Start of Supplied entries

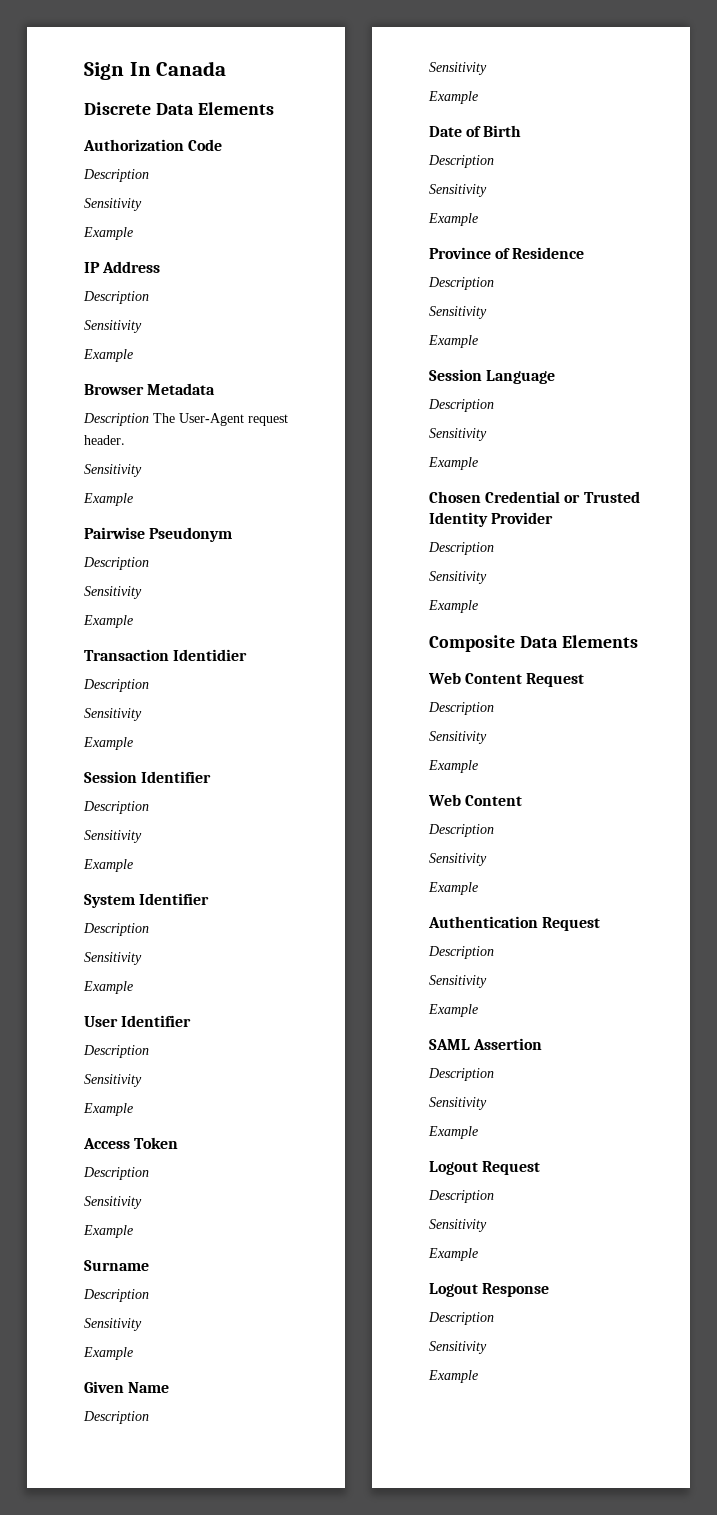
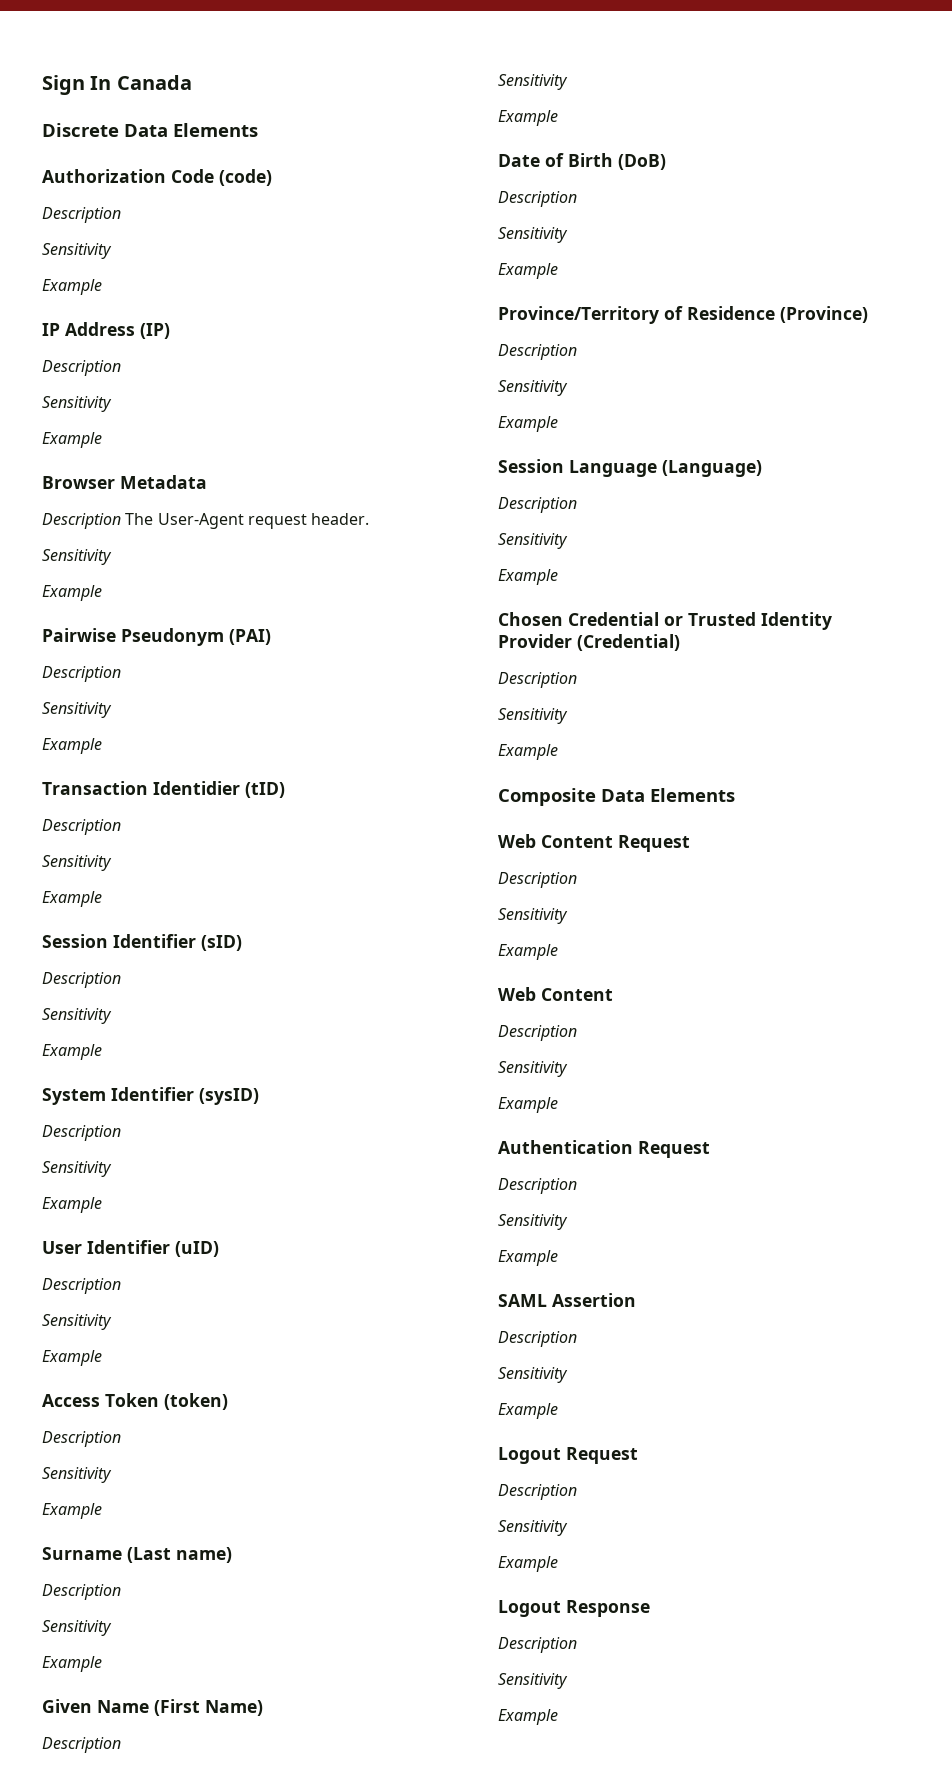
(223, 145) none -> [219,169,272,186] (code)
(161, 267) none -> [140,323,170,339] (IP)
(233, 534) none -> [229,629,271,645] (PAI)
(248, 655) none -> [245,782,285,798] (tID)
(212, 777) none -> [201,935,242,951] (sID)
(210, 899) none -> [199,1088,259,1105] (sysID)
(192, 1021) none -> [175,1241,219,1257] (uID)
(179, 1143) none -> [164,1393,228,1410] (token)
(149, 1265) none -> [127,1547,232,1563] (Last name)
(170, 1387) none -> [154,1699,263,1716] (First Name)
[428,155,494,168] [429,184,487,197] [428,213,478,226] [429,247,491,259] // Description // Sensitivity // Example // Province -> [618,154,666,170] [498,191,577,207] [498,227,568,243] [498,263,558,279] [498,306,659,324] (DoB) // Description // Sensitivity // Example // Province/Territory
(585, 253) none -> [780,306,868,323] (Province)
(556, 377) none -> [662,460,762,477] (Language)
(554, 518) none -> [577,634,680,651] (Credential)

End of Supplied entries

The entire listing is to be printed exactly, with each picture omitted.

(223, 145) none -> [219,169,272,186] (code)
(161, 267) none -> [140,323,170,339] (IP)
(233, 534) none -> [229,629,271,645] (PAI)
(248, 655) none -> [245,782,285,798] (tID)
(212, 777) none -> [201,935,242,951] (sID)
(210, 899) none -> [199,1088,259,1105] (sysID)
(192, 1021) none -> [175,1241,219,1257] (uID)
(179, 1143) none -> [164,1393,228,1410] (token)
(149, 1265) none -> [127,1547,232,1563] (Last name)
(170, 1387) none -> [154,1699,263,1716] (First Name)
[428,155,494,168] [429,184,487,197] [428,213,478,226] [429,247,491,259] // Description // Sensitivity // Example // Province -> [618,154,666,170] [498,191,577,207] [498,227,568,243] [498,263,558,279] [498,306,659,324] (DoB) // Description // Sensitivity // Example // Province/Territory
(585, 253) none -> [780,306,868,323] (Province)
(556, 377) none -> [662,460,762,477] (Language)
(554, 518) none -> [577,634,680,651] (Credential)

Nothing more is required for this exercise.